Тот день и вечер она запомнила очень хорошо. Январь. Они с ребятами решили встречать старый Новый год. Аня любила этот праздник: никаких родителей, родственников, обязательств. Пошли к Семену Захарову, художнику-графику. У него была небольшая запущенная квартира на Тверской-Ямской во флигеле во дворе, а еще на чердаке этого старого дома — мастерская, в которой он не очень-то нуждался, но поскольку он был членом Союза, мастерская ему полагалась.

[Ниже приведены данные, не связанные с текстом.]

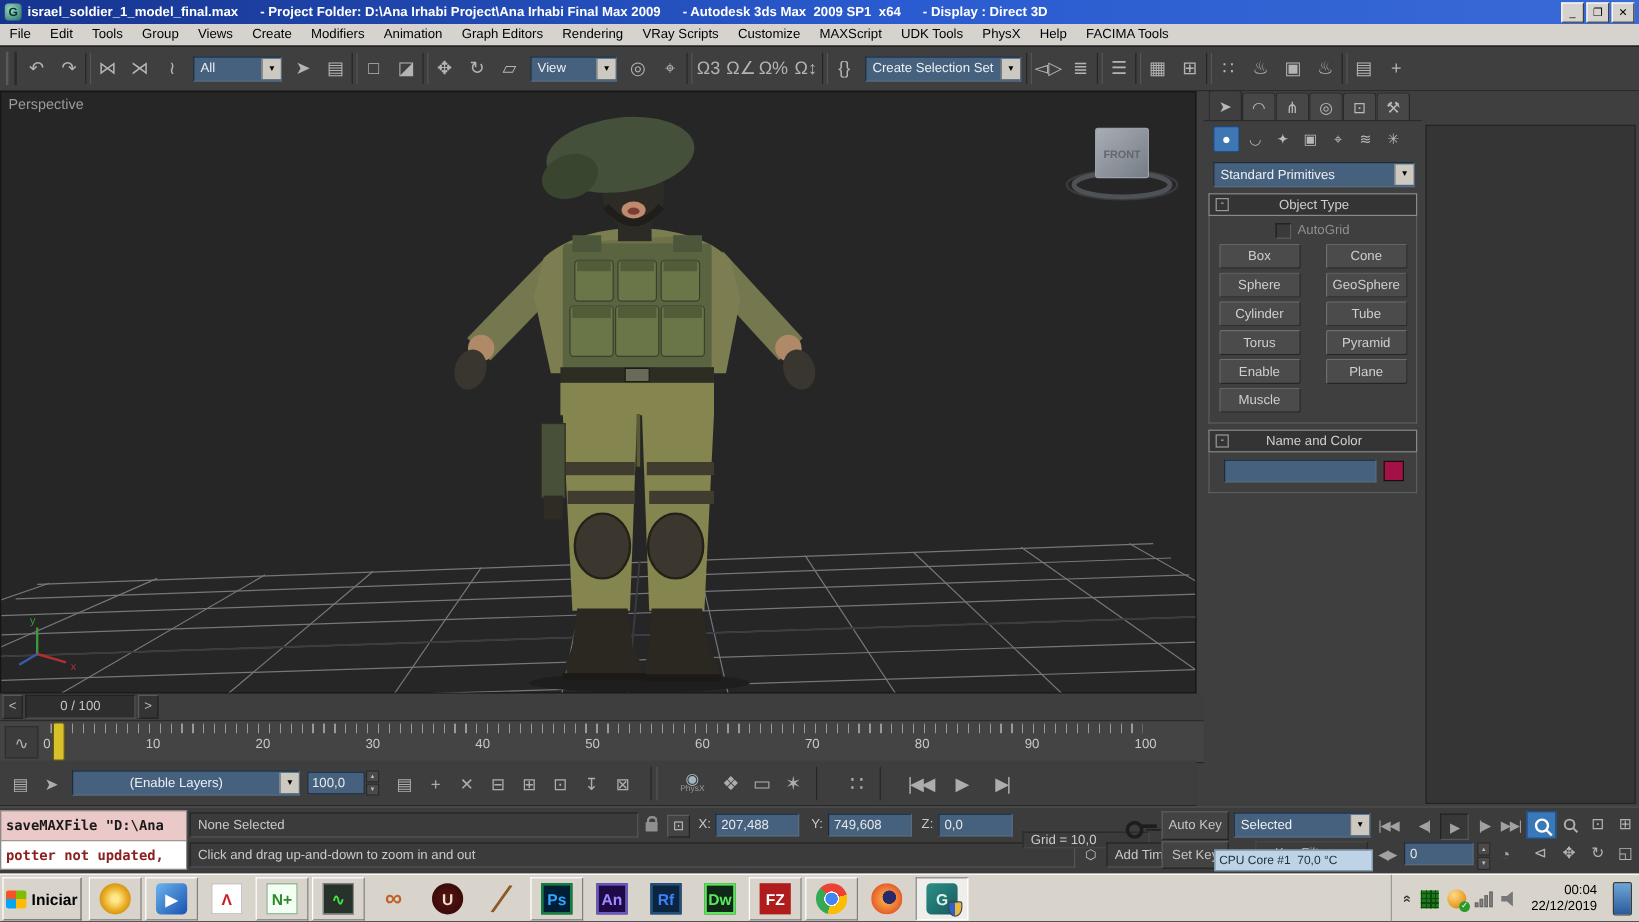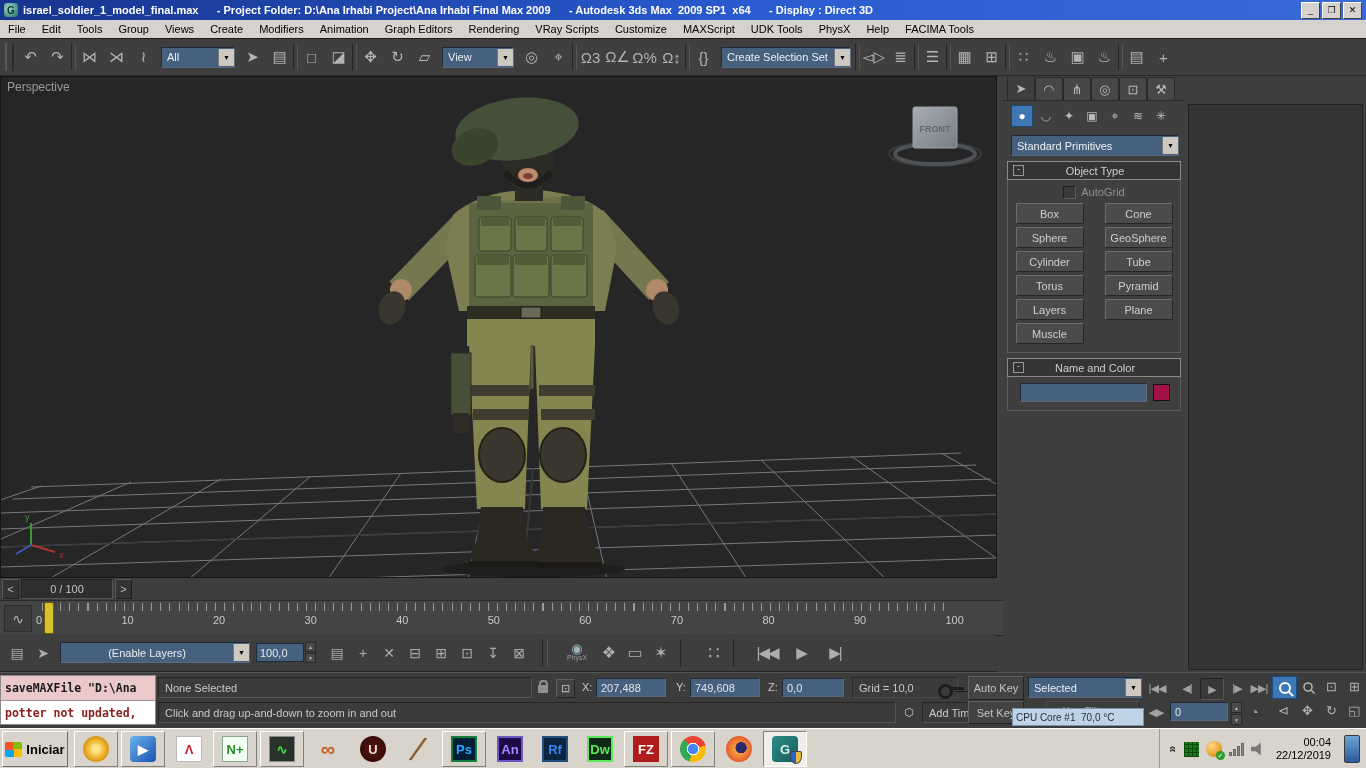--- a/index.html
+++ b/index.html
@@ -427,7 +427,7 @@
           <span class="cbtn">Tube</span>
           <span class="cbtn">Torus</span>
           <span class="cbtn">Pyramid</span>
-          <span class="cbtn">Layers</span>
+          <span class="cbtn">Enable</span>
           <span class="cbtn">Plane</span>
           <span class="cbtn">Muscle</span>
         </div>

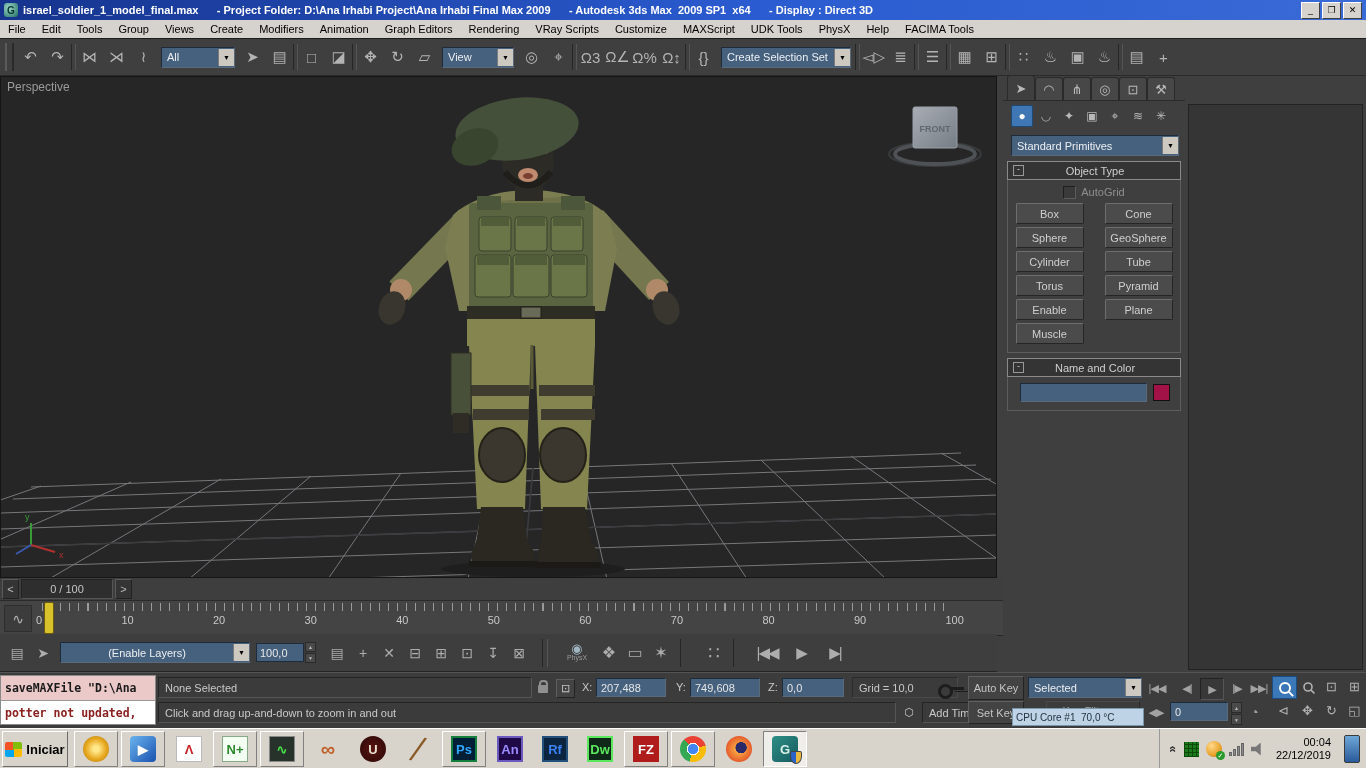--- a/index.html
+++ b/index.html
@@ -537,7 +537,7 @@
 
     <span class="slabel" style="left:768px;top:8px">Z:</span>
     <span class="numbox" style="left:782px;top:5px;width:62px">0,0</span>
-    <div class="sfield" style="left:852px;top:4px;width:106px;height:21px;border-color:#2a2a2a #4a4a4a #4a4a4a #2a2a2a">Grid = 10,0</div>
+    <div class="sfield" style="left:852px;top:20px;width:106px;height:14px;border-color:#2a2a2a #4a4a4a #4a4a4a #2a2a2a">Grid = 10,0</div>
     <span class="skbtn" style="left:900px;top:30px;width:18px;height:18px;background:none;border:none">⬡</span>
     <div class="sfield" style="left:922px;top:29px;width:96px;height:21px">Add Time Tag</div>
     <span class="keyicon"></span>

Аня помнила как она туда весь день собиралась, сбегала в магазин за чулками, они были тогда все шелковые, со швами и очень быстро рвались. Начала складывать на кровать все, что она собиралась надеть и оказалось, что на паре черных чулок «дорожка». Пришлось идти в универмаг. Мать правда предлагала быстренько «дорожку собрать», но … еще чего! Идти в чулке с «меткой». Аня привыкла, как учила ее тетушка, мамина сестра, одеваться тщательно: еще неизвестно, как мог бы закончится вечер, с кем и где. Платье у нее было просто сногсшибательное, и надевала она его в первый раз. Из черного синтетического, невиданного бархата, эластичного, облегающего фигуру, забранное какими-то швами, то собирающими платье в гармошку, то образующие цветы с серединкой узелком. Там еще был большой круглый вырез, и ярко-синий бант, с ассиметрично выступающим уголком. Спереди струился большой разрез, через который довольно высоко виднелась нога в черном чулке. Прическу она себе сделала «волосок к волоску», надела маленькую норковую шапочку, и высокие сапоги. За ней кто-то заехал на машине … кто же это был? Вроде Сашка Архипов, доктор скорой помощи. Компания у них состояла из разных людей. Аня уже надела длинную бежевую дубленку и взяла в руки сумку и другую специальную сумку для туфель. Было еще совсем не поздно. А тут из комнаты вышла мать в шелковом халате в экзотических цветах. У нее таких было несколько.